This is the mail archive of the
gcc-patches@gcc.gnu.org
mailing list for the GCC project.
Re: [PATCH 3/3][AArch64] Emit division using the Newton series
- From: James Greenhalgh <james dot greenhalgh at arm dot com>
- To: Evandro Menezes <e dot menezes at samsung dot com>
- Cc: GCC Patches <gcc-patches at gcc dot gnu dot org>, Wilco Dijkstra <Wilco dot Dijkstra at arm dot com>, Andrew Pinski <pinskia at gmail dot com>, Philipp Tomsich <philipp dot tomsich at theobroma-systems dot com>, Benedikt Huber <benedikt dot huber at theobroma-systems dot com>, <nd at arm dot com>
- Date: Tue, 31 May 2016 10:27:55 +0100
- Subject: Re: [PATCH 3/3][AArch64] Emit division using the Newton series
- Authentication-results: sourceware.org; auth=none
- Nodisclaimer: True
- References: <57212C09 dot 1000501 at samsung dot com> <20160525161633 dot GA18183 at arm dot com> <5748D0DA dot 4070301 at samsung dot com>
- Spamdiagnosticmetadata: NSPM
- Spamdiagnosticoutput: 1:23
On Fri, May 27, 2016 at 05:57:30PM -0500, Evandro Menezes wrote:
> On 05/25/16 11:16, James Greenhalgh wrote:
> >On Wed, Apr 27, 2016 at 04:15:53PM -0500, Evandro Menezes wrote:
> >> gcc/
> >> * config/aarch64/aarch64-protos.h
> >> (tune_params): Add new member "approx_div_modes".

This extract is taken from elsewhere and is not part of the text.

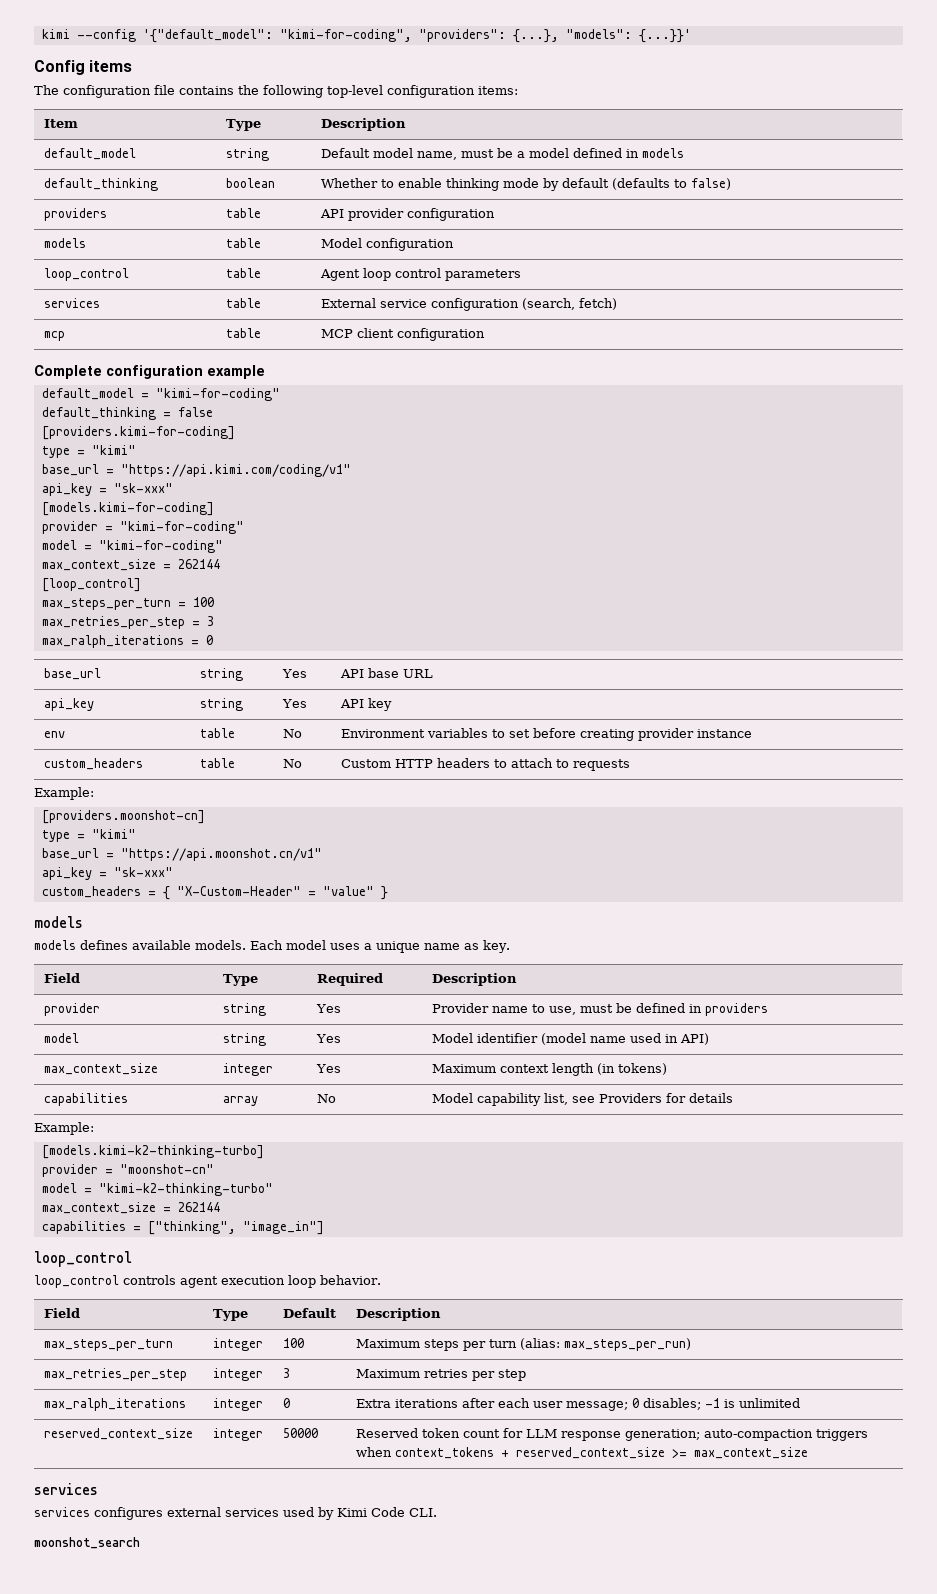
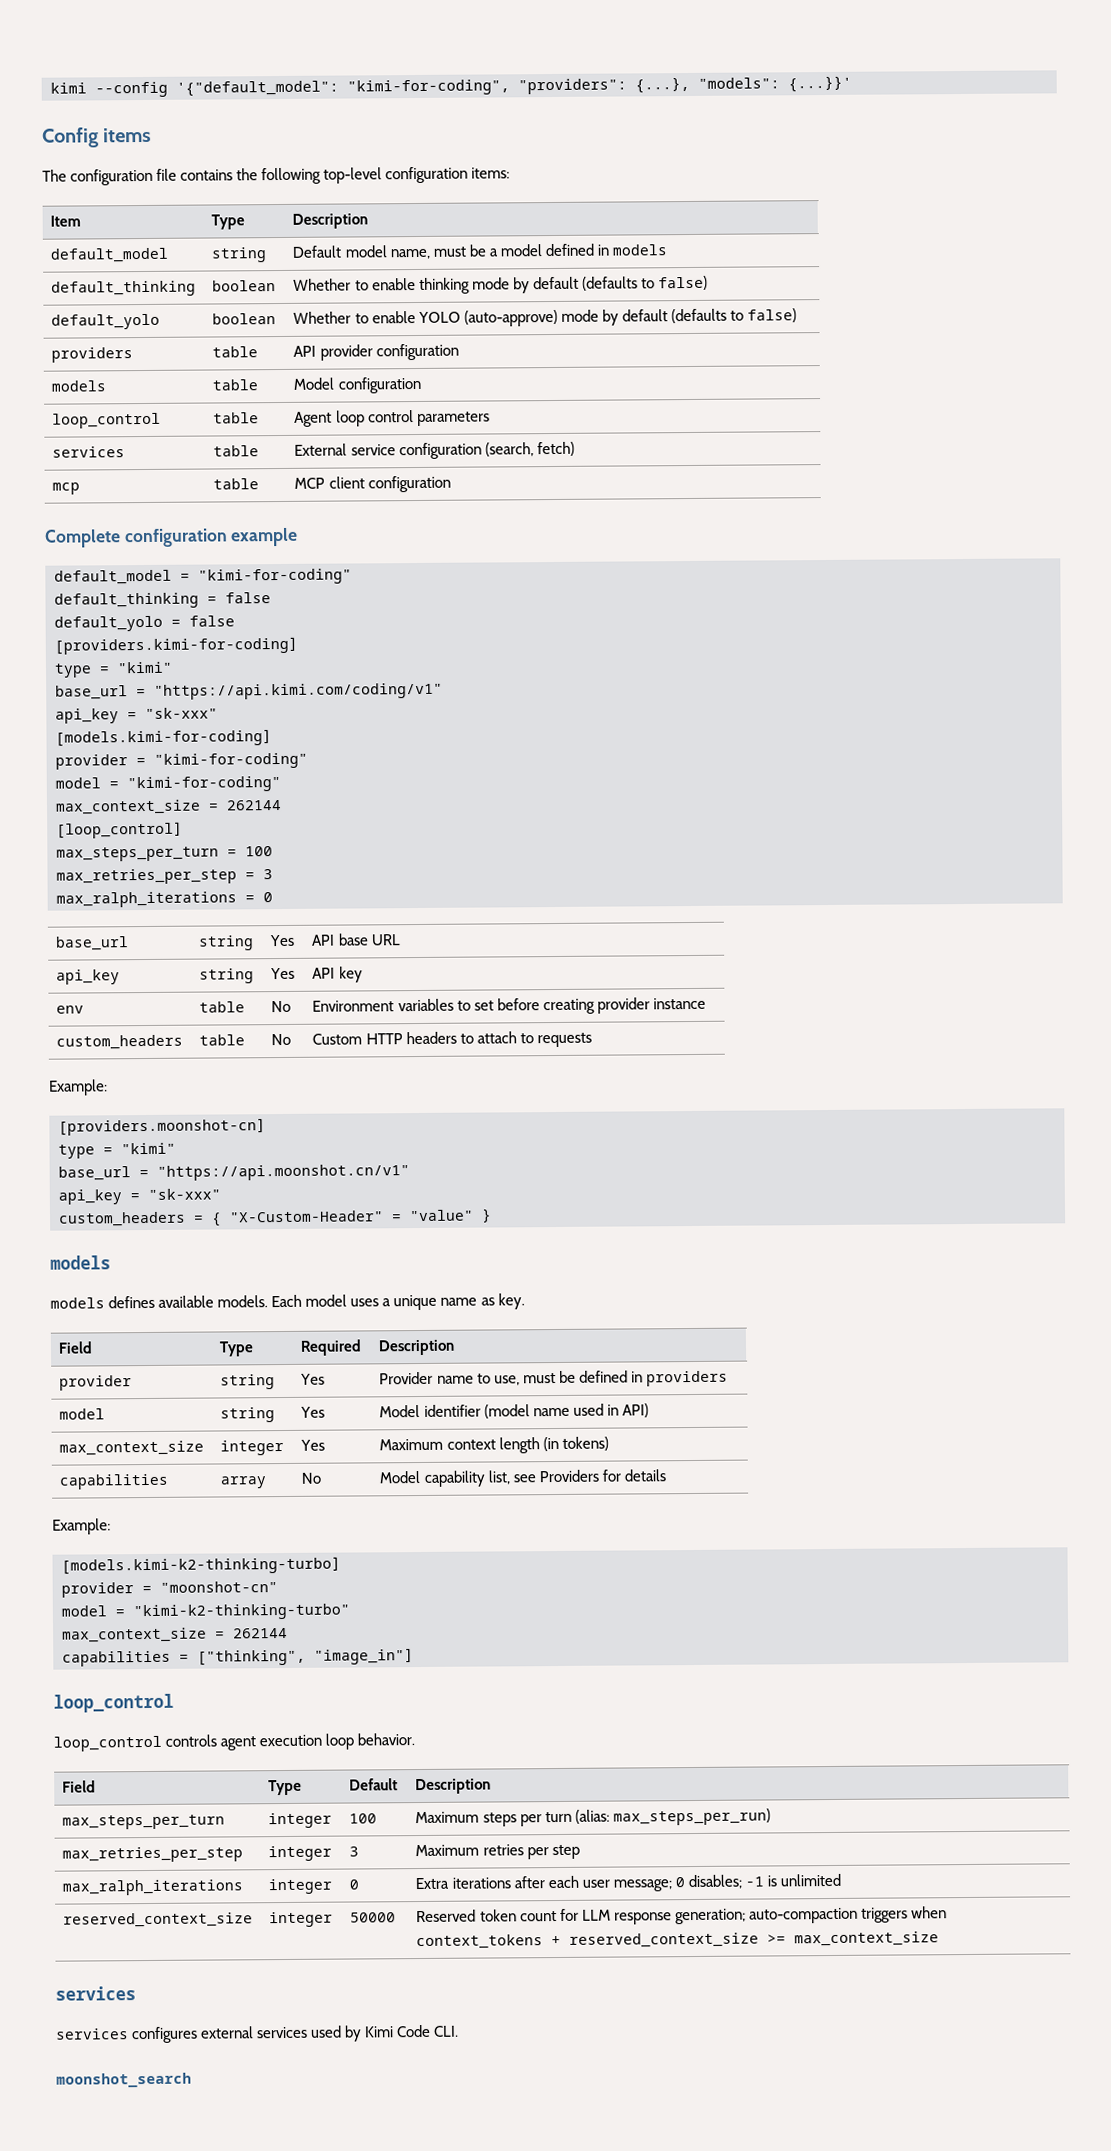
+ default_yolo | boolean | Whether to enable YOLO (auto-approve) mode by default (defaults to false)
+ default_yolo = false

> >> (aarch64_emit_approx_div): Declare new function.
> >> * config/aarch64/aarch64.c
> >> (generic_tunings): New member "approx_div_modes".
> >> (cortexa35_tunings): Likewise.
> >> (cortexa53_tunings): Likewise.
> >> (cortexa57_tunings): Likewise.
> >> (cortexa72_tunings): Likewise.
> >> (exynosm1_tunings): Likewise.
> >> (thunderx_tunings): Likewise.
> >> (xgene1_tunings): Likewise.
> >> (aarch64_emit_approx_div): Define new function.
> >> * config/aarch64/aarch64.md ("div<mode>3"): New expansion.
> >> * config/aarch64/aarch64-simd.md ("div<mode>3"): Likewise.
> >> * config/aarch64/aarch64.opt (-mlow-precision-div): Add new option.
> >> * doc/invoke.texi (-mlow-precision-div): Describe new option.
> >My comments from the other two patches around using a structure to
> >group up the tuning flags and whether we really want the new option
> >apply here too.
> >
> >This code has no consumers by default and is only used for
> >-mlow-precision-div. Is this option likely to be useful to our users in
> >practice? It might all be more palatable under something like the rs6000's
> >-mrecip=opt .
>
> I agree. OK as a follow up?
Works for me.
> >>diff --git a/gcc/config/aarch64/aarch64-simd.md b/gcc/config/aarch64/aarch64-simd.md
> >>index 47ccb18..7e99e16 100644
> >>--- a/gcc/config/aarch64/aarch64-simd.md
> >>+++ b/gcc/config/aarch64/aarch64-simd.md
> >>@@ -1509,7 +1509,19 @@
> >> [(set_attr "type" "neon_fp_mul_<Vetype><q>")]
> >> )
> >>-(define_insn "div<mode>3"
> >>+(define_expand "div<mode>3"
> >>+ [(set (match_operand:VDQF 0 "register_operand")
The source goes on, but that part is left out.